Ethical Frameworks for AI-Driven Vessel Routing: Data Equity, Algorithmic Transparency and Biodiversity Governance

2.30pm – 2.55pm BST, 1 July 2026 ‐ 25 mins

Environmental Ethics and Sustainability at Sea

Global shipping routes intersect with some of the ocean's most ecologically sensitive zones. Vessel operations continue to impose measurable biodiversity costs — from cetacean strike mortality to habitat degradation along high-traffic corridors. Artificial intelligence offers transformative potential for route optimisation, but embedding ecological constraints into algorithmic decision-making raises questions that are as ethical as technical. 

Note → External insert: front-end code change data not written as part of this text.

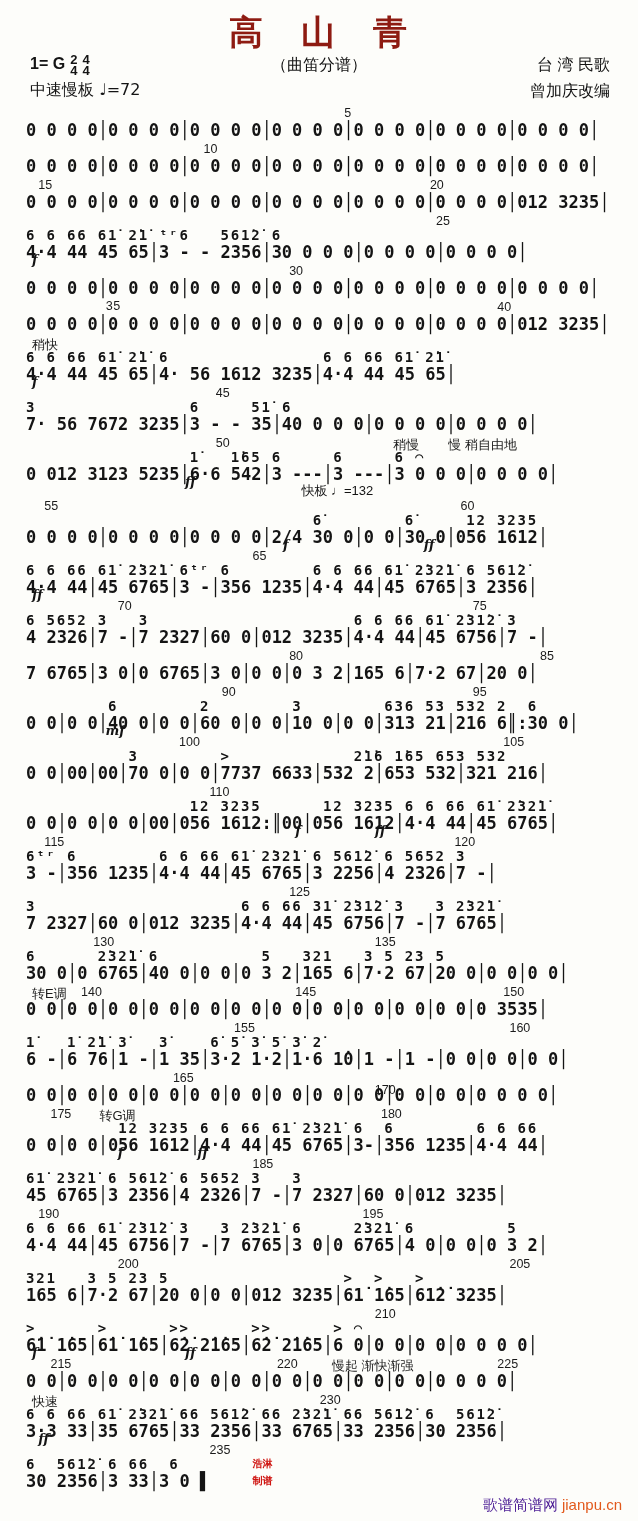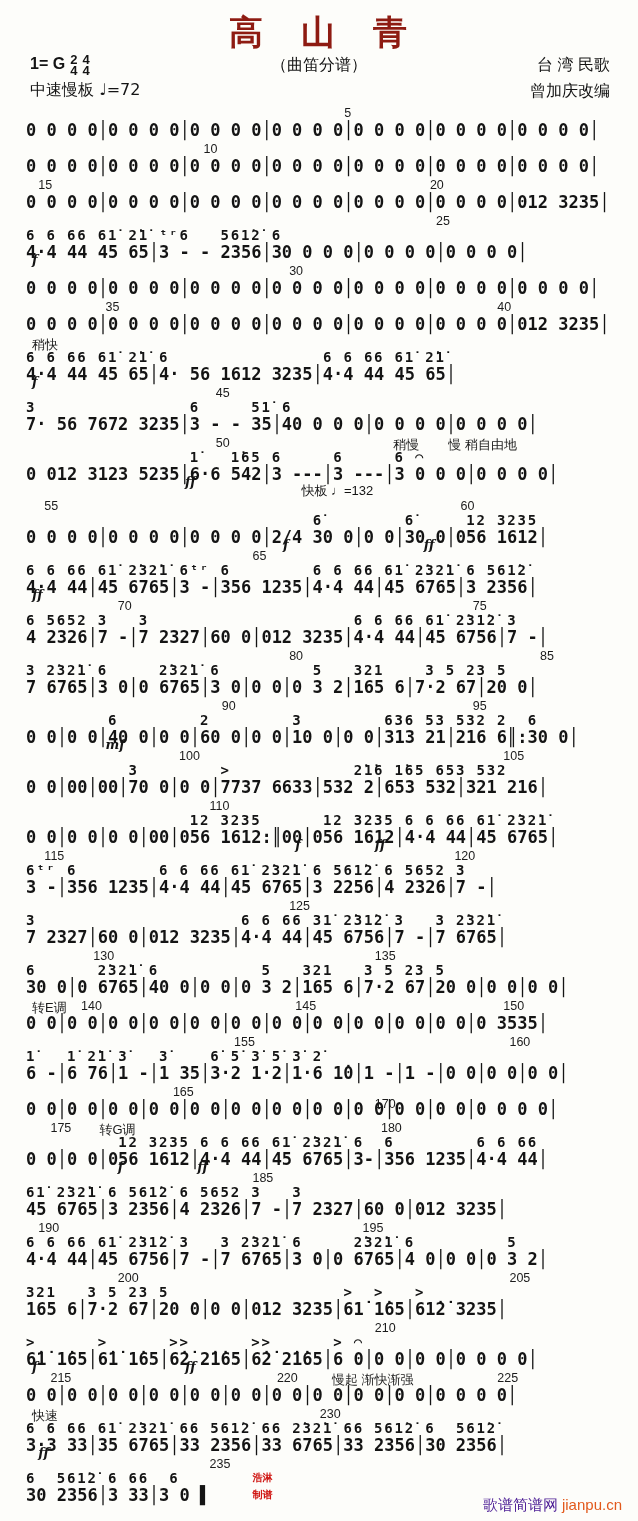--- a/index.html
+++ b/index.html
@@ -101,7 +101,7 @@
       </div>
       <div class="sys">
         <div class="marks">
-          <span style="left: 13%;">35</span>
+          <span style="left: 13%; font-family: Liberation Mono, monospace;">35</span>
           <span style="left: 77%;">40</span>
         </div>
         <pre class="main">0 0 0 0│0 0 0 0│0 0 0 0│0 0 0 0│0 0 0 0│0 0 0 0│012 3235│</pre>

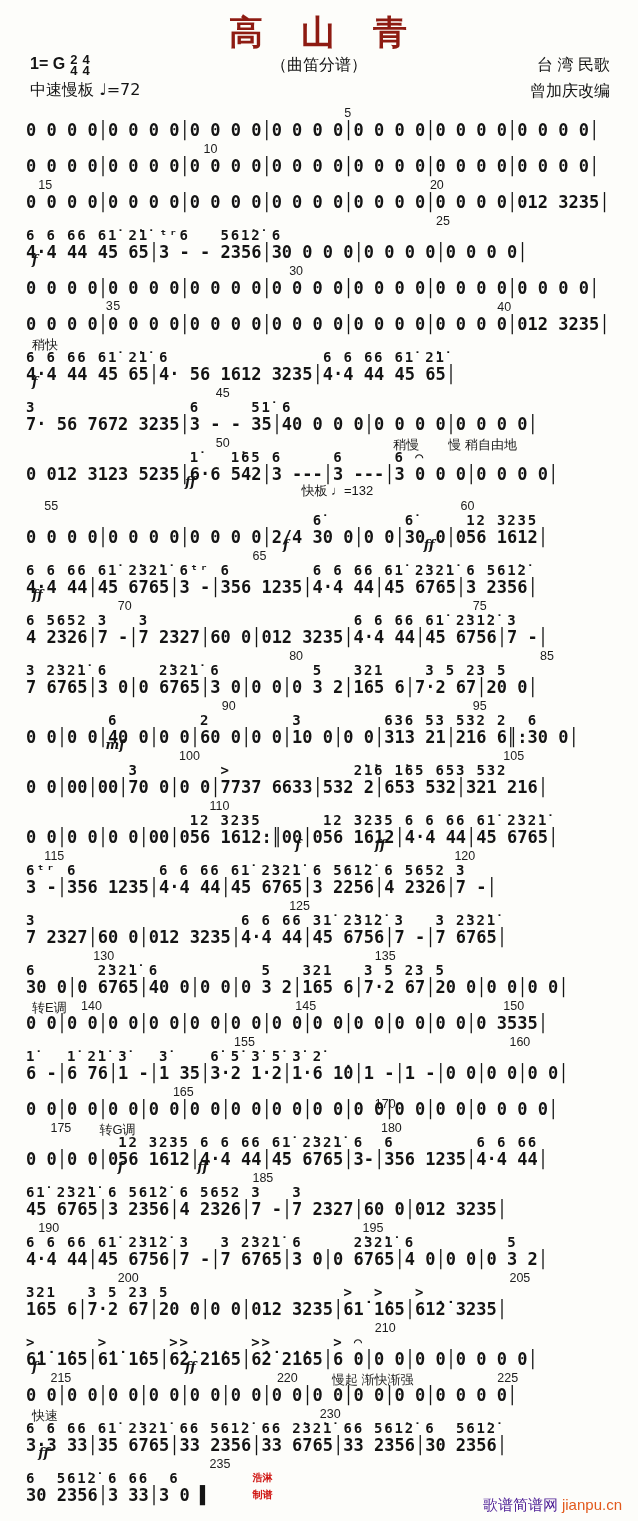--- a/index.html
+++ b/index.html
@@ -163,7 +163,6 @@
           <span style="left: 43%;">80</span>
           <span style="left: 84%;">85</span>
         </div>
-        <pre class="upper">3 2̇32̇1̇ 6     2̇32̇1̇ 6         5   321    3 5 23 5</pre>
         <pre class="main">7 6765│3 0│0 6765│3 0│0 0│0 3 2│165 6│7·2 67│20 0│</pre>
       </div>
       <div class="sys">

Which species and geographies are well-represented in existing datasets, and which are invisible? What are the consequences of optimising on incomplete evidence? Whose biodiversity data gets trusted? What trade-offs between shipping efficiency and species protection are defensible? And when an AI-recommended route still causes harm, who is accountable — the researcher, the operator, or the regulator?

Based on preliminary PhD research, the author proposes an ethical framework for responsible AI deployment in vessel route optimisation and maritime biodiversity governance, sharing potential solutions and main challenges within data equity, algorithmic transparency, and the responsibilities of industry and academia translating ecological evidence into policy recommendations.